• _Work instruction_:
Please return every line of the records below that holds the word "paragraph".

***** Source information *****

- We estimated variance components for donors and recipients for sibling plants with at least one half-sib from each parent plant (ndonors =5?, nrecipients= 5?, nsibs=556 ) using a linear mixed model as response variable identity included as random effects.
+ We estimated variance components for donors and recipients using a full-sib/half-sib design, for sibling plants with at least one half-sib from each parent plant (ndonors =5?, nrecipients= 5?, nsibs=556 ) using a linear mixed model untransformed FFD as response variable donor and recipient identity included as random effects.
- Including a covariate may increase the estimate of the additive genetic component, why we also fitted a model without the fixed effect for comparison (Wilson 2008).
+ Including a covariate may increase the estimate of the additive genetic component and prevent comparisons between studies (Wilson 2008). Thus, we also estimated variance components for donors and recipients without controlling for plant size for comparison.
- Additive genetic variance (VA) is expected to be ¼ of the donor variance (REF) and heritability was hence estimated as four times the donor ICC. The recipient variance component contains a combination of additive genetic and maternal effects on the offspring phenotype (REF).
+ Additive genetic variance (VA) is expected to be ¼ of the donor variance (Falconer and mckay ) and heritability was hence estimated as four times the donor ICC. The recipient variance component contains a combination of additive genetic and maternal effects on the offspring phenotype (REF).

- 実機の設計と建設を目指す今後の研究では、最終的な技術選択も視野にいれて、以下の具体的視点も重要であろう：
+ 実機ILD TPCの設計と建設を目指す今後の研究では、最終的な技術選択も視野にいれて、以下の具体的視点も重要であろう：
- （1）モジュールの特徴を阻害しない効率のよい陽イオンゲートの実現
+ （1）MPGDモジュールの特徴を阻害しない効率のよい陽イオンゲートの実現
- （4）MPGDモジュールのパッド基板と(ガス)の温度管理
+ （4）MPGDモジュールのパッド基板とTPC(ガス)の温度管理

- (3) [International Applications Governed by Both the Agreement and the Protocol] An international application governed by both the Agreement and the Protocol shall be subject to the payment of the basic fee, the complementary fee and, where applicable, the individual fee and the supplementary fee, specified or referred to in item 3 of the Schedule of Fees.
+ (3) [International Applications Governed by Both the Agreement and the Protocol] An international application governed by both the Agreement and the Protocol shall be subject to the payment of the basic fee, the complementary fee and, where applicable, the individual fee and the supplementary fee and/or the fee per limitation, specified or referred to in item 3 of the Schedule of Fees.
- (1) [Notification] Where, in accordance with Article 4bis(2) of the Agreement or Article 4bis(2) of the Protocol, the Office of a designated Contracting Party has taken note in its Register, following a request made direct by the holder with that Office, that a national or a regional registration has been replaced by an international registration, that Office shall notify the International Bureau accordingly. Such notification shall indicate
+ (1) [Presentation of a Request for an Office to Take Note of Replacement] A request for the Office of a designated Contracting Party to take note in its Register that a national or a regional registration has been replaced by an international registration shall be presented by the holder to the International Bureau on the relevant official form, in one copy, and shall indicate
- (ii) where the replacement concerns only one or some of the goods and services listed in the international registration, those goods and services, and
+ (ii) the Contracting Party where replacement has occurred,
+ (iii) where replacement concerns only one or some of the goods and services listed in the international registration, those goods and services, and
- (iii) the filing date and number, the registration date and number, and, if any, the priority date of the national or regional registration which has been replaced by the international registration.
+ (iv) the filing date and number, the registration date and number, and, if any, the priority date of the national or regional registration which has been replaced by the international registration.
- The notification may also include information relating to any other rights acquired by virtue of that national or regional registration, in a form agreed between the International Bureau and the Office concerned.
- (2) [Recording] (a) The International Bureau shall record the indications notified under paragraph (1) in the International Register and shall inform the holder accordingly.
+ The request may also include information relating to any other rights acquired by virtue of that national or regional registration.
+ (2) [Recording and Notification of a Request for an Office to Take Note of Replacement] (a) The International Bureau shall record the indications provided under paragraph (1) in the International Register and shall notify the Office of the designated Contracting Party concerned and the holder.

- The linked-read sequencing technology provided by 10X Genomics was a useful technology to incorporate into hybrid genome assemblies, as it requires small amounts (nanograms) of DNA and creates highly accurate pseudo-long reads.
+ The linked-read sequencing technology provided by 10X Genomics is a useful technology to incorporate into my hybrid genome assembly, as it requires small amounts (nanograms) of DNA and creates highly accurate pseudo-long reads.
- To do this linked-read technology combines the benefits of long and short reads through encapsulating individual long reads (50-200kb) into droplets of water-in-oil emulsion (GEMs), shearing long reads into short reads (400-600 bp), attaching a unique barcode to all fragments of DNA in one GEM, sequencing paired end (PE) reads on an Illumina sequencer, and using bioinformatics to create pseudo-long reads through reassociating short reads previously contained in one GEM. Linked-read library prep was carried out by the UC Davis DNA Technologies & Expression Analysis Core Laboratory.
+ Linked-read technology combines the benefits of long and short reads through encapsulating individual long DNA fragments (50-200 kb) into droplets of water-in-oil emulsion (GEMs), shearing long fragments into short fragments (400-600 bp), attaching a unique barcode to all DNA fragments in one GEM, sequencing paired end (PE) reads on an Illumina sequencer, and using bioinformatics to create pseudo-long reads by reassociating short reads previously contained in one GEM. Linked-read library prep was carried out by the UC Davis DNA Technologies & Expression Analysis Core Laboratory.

*****

• _Exercise answer_:
- (2) [Recording] (a) The International Bureau shall record the indications notified under paragraph (1) in the International Register and shall inform the holder accordingly.
+ (2) [Recording and Notification of a Request for an Office to Take Note of Replacement] (a) The International Bureau shall record the indications provided under paragraph (1) in the International Register and shall notify the Office of the designated Contracting Party concerned and the holder.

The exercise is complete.